When enough robot landers are available, the majority of workshops will begin arriving carrying heavy payloads and fewer robot landers. These arriving workshops will be intercepted by the robot landers which will dock and perform FLLO insertion burns. These first payloads will be TGAG systems to attach pairs of workshops with full CRWS’s together. With two Fat Workshops equipped providing a CRWS-TGAG/NSLR1G environment in FLLO, these “true” Space Stations will enable HSF-BLEO.
While crew capsules could transport astronauts to FLLO it would be a better option to transit complete space stations across the cislunar sea to Geostationary Earth Orbit (GEO) and then send up astronaut crews. As GEO is populated with these space stations some will initially transit back to FLLO while others will be modified into Lunar Cyclers. Once a fleet of Lunar Cyclers begin entering service the stage will be set for operations on the Moon, or rather, beneath the surface of the Moon, to begin.
Spacecraft launched from Earth and from the Lunar surface will be able to intercept and transfer their passengers to the Lunar Cyclers providing transportation between the Earth and the Moon. As the Moon landings begin there will be three initial goals:
First- Set up a Sub-surface Lunar Industrial Infrastructure (SLII) to allow for manufacturing of components supporting a permanent human presence in cislunar space.

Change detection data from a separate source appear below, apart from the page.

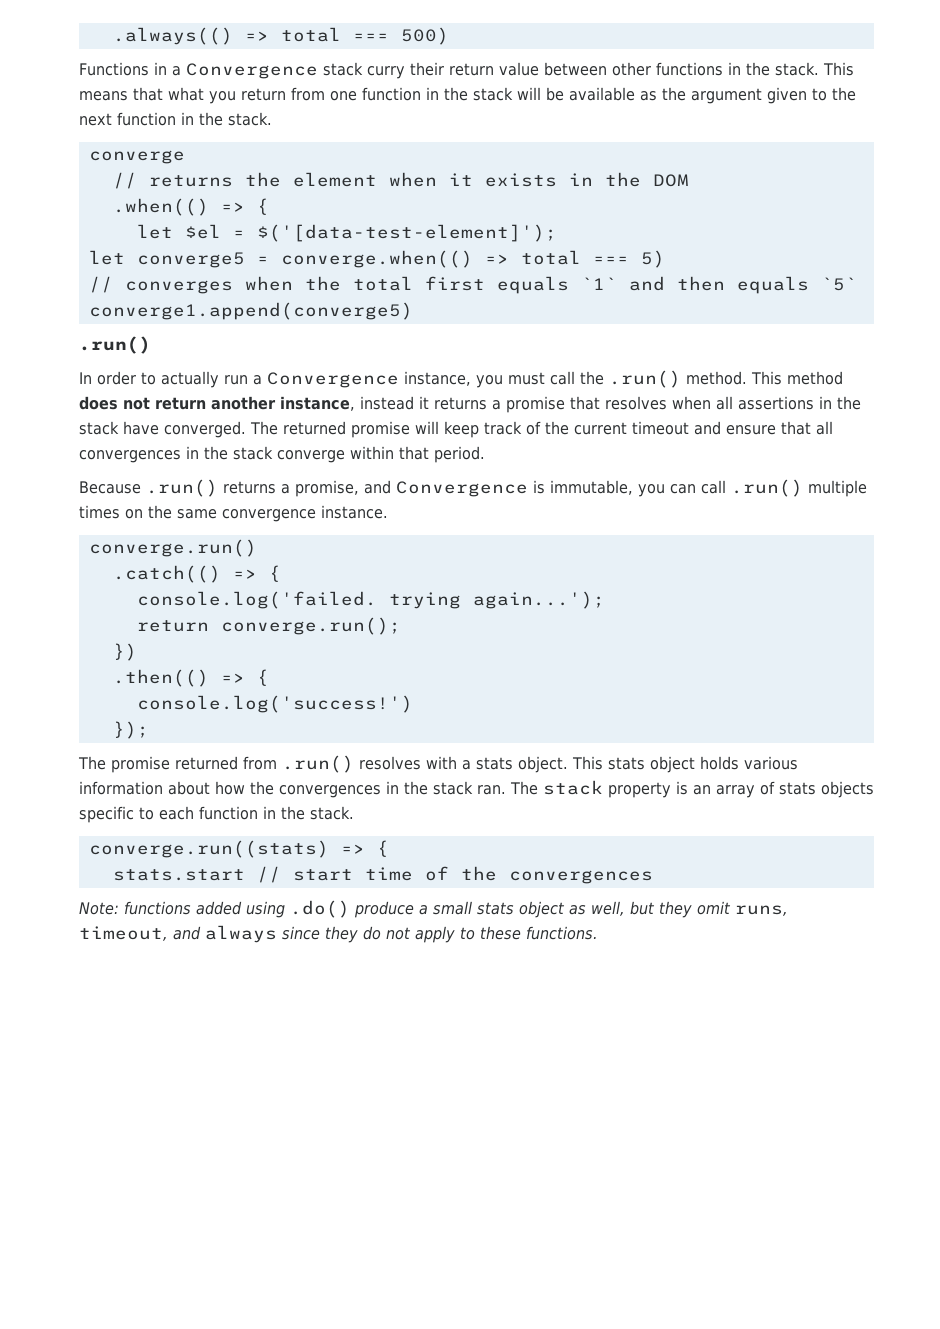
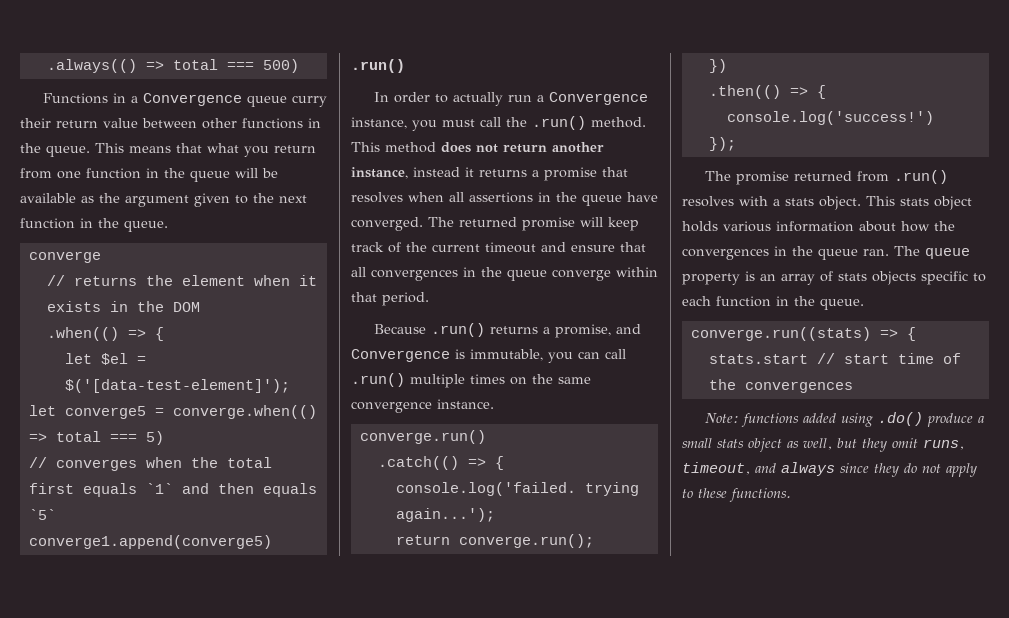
- Functions in a Convergence stack curry their return value between other functions in the stack.
+ Functions in a Convergence queue curry their return value between other functions in the queue.
- This means that what you return from one function in the stack will be available as the argument given to the next function in the stack.
+ This means that what you return from one function in the queue will be available as the argument given to the next function in the queue.
- This method does not return another instance, instead it returns a promise that resolves when all assertions in the stack have converged.
+ This method does not return another instance, instead it returns a promise that resolves when all assertions in the queue have converged.
- The returned promise will keep track of the current timeout and ensure that all convergences in the stack converge within that period.
+ The returned promise will keep track of the current timeout and ensure that all convergences in the queue converge within that period.
- This stats object holds various information about how the convergences in the stack ran.
+ This stats object holds various information about how the convergences in the queue ran.
- The stack property is an array of stats objects specific to each function in the stack.
+ The queue property is an array of stats objects specific to each function in the queue.

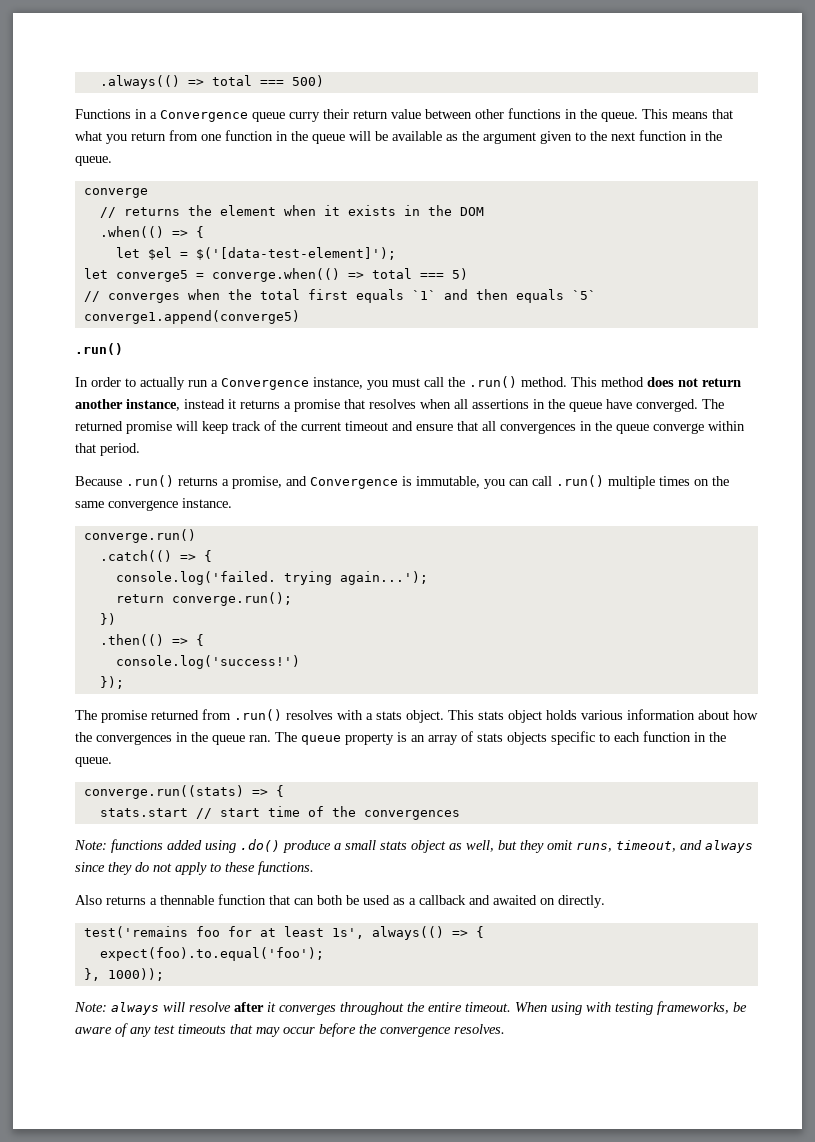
+ Also returns a thennable function that can both be used as a callback and awaited on directly.
+ test('remains foo for at least 1s', always(() => {
+ expect(foo).to.equal('foo');
+ }, 1000));
+ Note: always will resolve after it converges throughout the entire timeout. When using with testing frameworks, be aware of any test timeouts that may occur before the convergence resolves.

Second- To begin manufacture of Space Based Solar Power (SBSP) satellite components.
Third- To begin manufacture of metal alloys for use in nuclear reactors as part of a “Nuclear Moon” program, and for discs used in Nuclear Pulse Propulsion (NPP).

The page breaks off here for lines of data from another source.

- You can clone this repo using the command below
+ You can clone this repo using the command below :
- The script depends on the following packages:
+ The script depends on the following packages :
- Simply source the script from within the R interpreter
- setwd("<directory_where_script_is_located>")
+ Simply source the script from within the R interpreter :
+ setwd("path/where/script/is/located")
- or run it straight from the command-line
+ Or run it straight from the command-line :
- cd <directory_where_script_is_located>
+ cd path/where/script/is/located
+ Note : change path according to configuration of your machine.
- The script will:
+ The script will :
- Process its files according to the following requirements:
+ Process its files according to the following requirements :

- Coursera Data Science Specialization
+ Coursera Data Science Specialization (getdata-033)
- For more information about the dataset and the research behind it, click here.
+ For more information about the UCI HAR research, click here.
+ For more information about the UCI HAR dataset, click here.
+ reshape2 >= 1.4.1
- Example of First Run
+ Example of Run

The three initial goals will then enable subsequent programs:
Fourth- To begin the assembly, testing, and deployment of Nuclear Pulse Propelled “true” Spaceships with the express purpose of basing nuclear weapons in deep space away from planet Earth where they can be used to deflect comet and asteroid impacts.
Fifth- To expand the industrial base to large scale alloy production to eventually be used in the manufacture of Bernal Spheres.

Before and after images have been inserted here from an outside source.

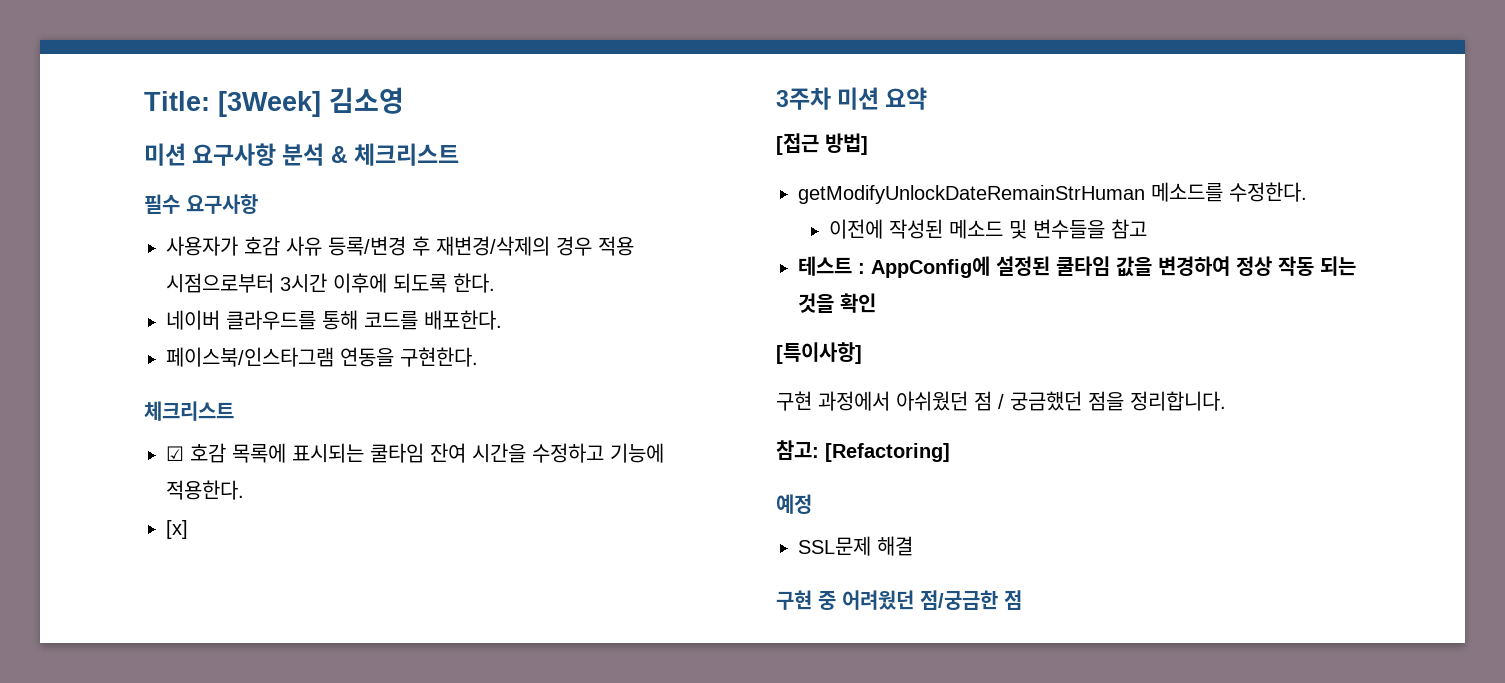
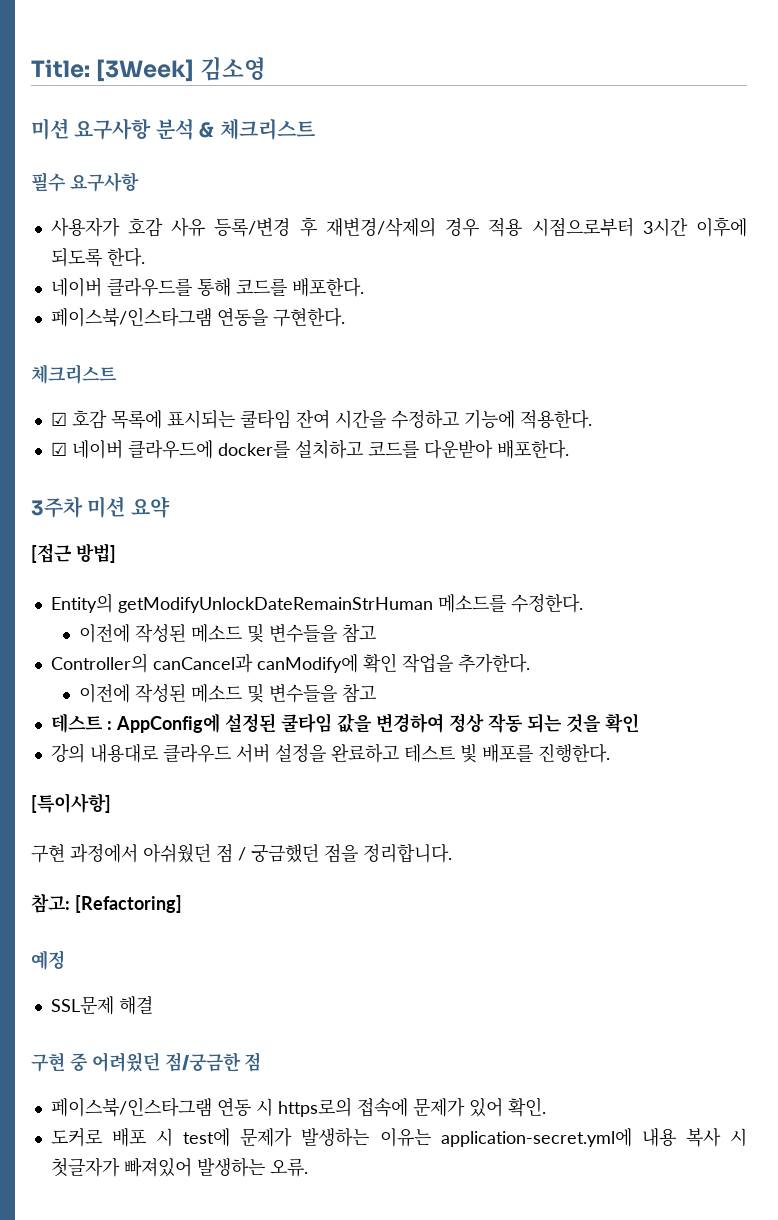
- [x]
+ ☑ 네이버 클라우드에 docker를 설치하고 코드를 다운받아 배포한다.
- getModifyUnlockDateRemainStrHuman 메소드를 수정한다.
+ Entity의 getModifyUnlockDateRemainStrHuman 메소드를 수정한다.
+ Controller의 canCancel과 canModify에 확인 작업을 추가한다.
+ 이전에 작성된 메소드 및 변수들을 참고
+ 강의 내용대로 클라우드 서버 설정을 완료하고 테스트 빛 배포를 진행한다.
+ 페이스북/인스타그램 연동 시 https로의 접속에 문제가 있어 확인.
+ 도커로 배포 시 test에 문제가 발생하는 이유는 application-secret.yml에 내용 복사 시 첫글자가 빠져있어 발생하는 오류.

Sixth- To expand SBSP to include utilizing the energy for Beam Propulsion, to allow for large scale migration into space from Earth.
And Seventh- To eventually, possibly, launch Interstellar Missions using Beam Propulsion to send Cryo-preserved Humans in Bernal spheres at a small percentage of the speed of light to other star systems using NPP to slow down upon arrival.
Instead, after Apollo we ended up with the mess we are in now. I wrote a comment on Scott Manley’s channel on it: “When the SRB’s caused the loss of Challenger, they should have spent the money on the originally specified pressure-feds. When the side mounting caused the loss of Columbia, they should have made a recoverable engine module, as had been proposed many years previously for a cargo version and put the orbiter on top of the stack. And since the orbiter sucked up so much mass and did not have an abort system, just go back to a capsule with escape tower. What you have then looks alot like SLS. If the SLS had pressure-fed reusable boosters and a reusable escape tower and capsule (or just reuse most of what is in the capsule since the shell takes the beating) then what we have is what the Space Transportation System should have been in 1980- a Saturn V class launch system that only expends one big tank. But instead, the politics made it a football.”